This is a great system, not least because, in theory, it gives meaningful access to our poorest communities to free basic education. What we are seeing in practice, though, is the complete opposite.
Following chronic mismanagement and corruption, the Cabinet intervened in the Limpopo education department on December 5 2011 and took over its obligations to deliver basic education to Limpopo pupils. One of the measures employed to curb spending in Limpopo’s education department is to reduce the norms and standards allocation, in some cases by 50%. This means that a school that was receiving R200,000 to operate must now cover the same expenses with R100,000. In addition, the norms and standards allocation is often paid to schools late, with the result that they purchase what they need on credit and incur large amounts of debt in the form of interest.
In some schools, principals and teachers are paying to cover their schools’ expenses. One principal we spoke to is paying more than R4,000 from his salary each month to cover his school’s basic needs.
At other schools, parents are asked to make contributions. In some cases, they determine what they can afford. At one school, parents declared R10 a year as their absolute maximum. At another school just down the road, parents have been asked to contribute R300 a child a year. Where the parents do not pay, the children are excluded from school.

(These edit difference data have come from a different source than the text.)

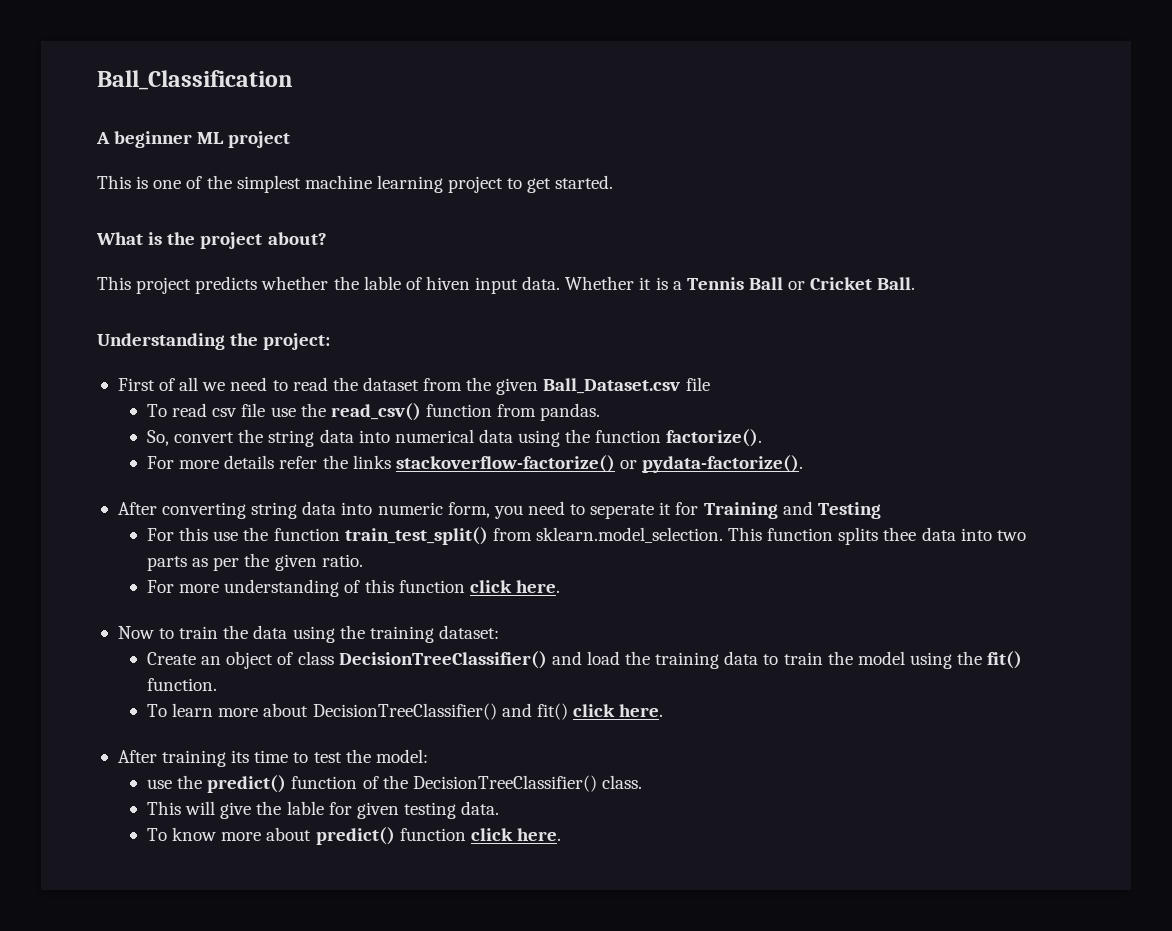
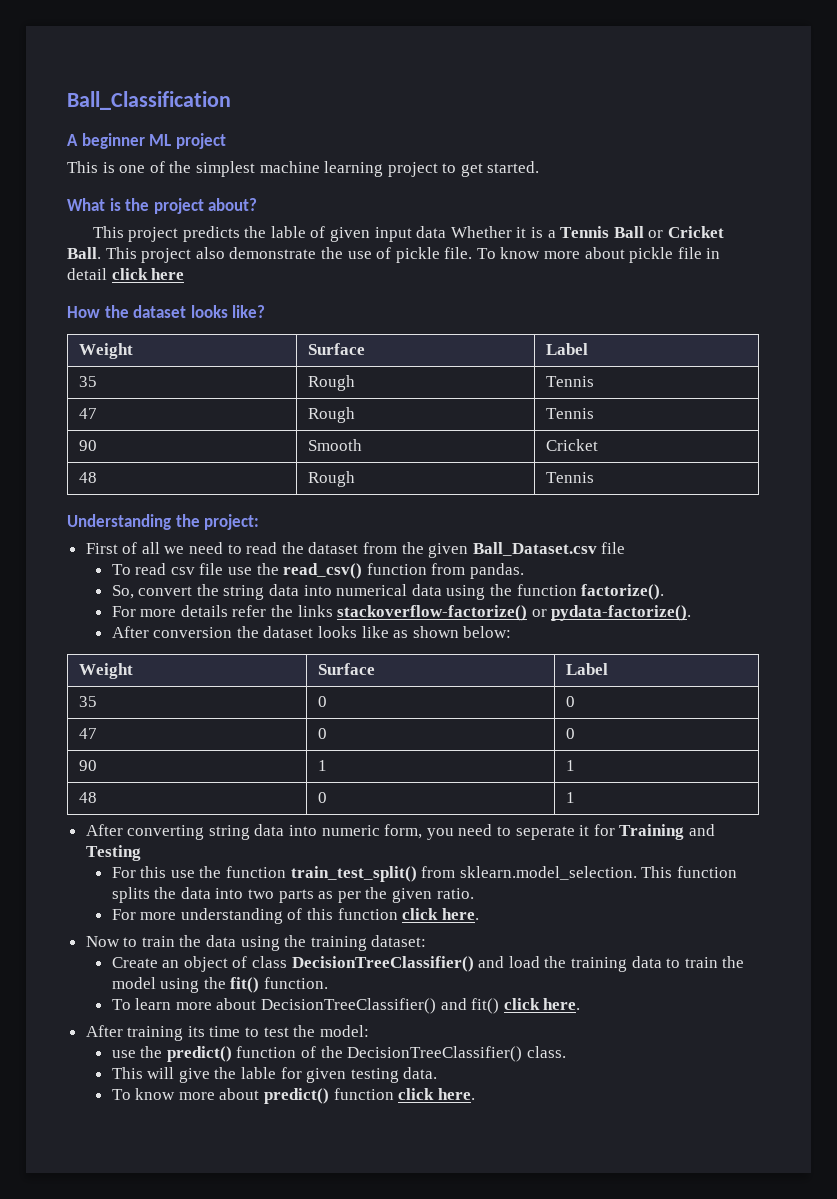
- This project predicts whether the lable of hiven input data. Whether it is a Tennis Ball or Cricket Ball.
+ This project predicts the lable of given input data Whether it is a Tennis Ball or Cricket Ball. This project also demonstrate the use of pickle file. To know more about pickle file in detail click here
+ How the dataset looks like?
+ Weight | Surface | Label
+ 35 | Rough | Tennis
+ 47 | Rough | Tennis
+ 90 | Smooth | Cricket
+ 48 | Rough | Tennis
+ After conversion the dataset looks like as shown below:
+ Weight | Surface | Label
+ 35 | 0 | 0
+ 47 | 0 | 0
+ 90 | 1 | 1
+ 48 | 0 | 1
- For this use the function train_test_split() from sklearn.model_selection. This function splits thee data into two parts as per the given ratio.
+ For this use the function train_test_split() from sklearn.model_selection. This function splits the data into two parts as per the given ratio.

And at the remaining schools, these day-to-day expenses are simply not covered and school must continue without chalk, paper and electricity.
In considering the effect of this, it is important to set the context of education in Limpopo. The most recent National Poverty Distribution Table published by the minister indicates the following:
• More than 28% of Limpopo schools fall within quintile one, which is the poorest category of public schools. Limpopo has the highest number of quintile one schools anywhere in the country.
• Only 8% of Limpopo schools fall under quintile five, the wealthiest category, while 31.4% of Gauteng schools and 31.7% of Western Cape schools are classified under quintile five.
• Six out of 10 public schools nationally fall within quintiles one to three and are no-fee schools, having been classified as such because of the high levels of poverty in the areas in which they are situated.
• In Limpopo, 77% of schools are classified in quintiles one to three.
• In Gauteng, 46.7% of schools are classified in quintiles one to three and 40.2% of schools in the Western Cape are.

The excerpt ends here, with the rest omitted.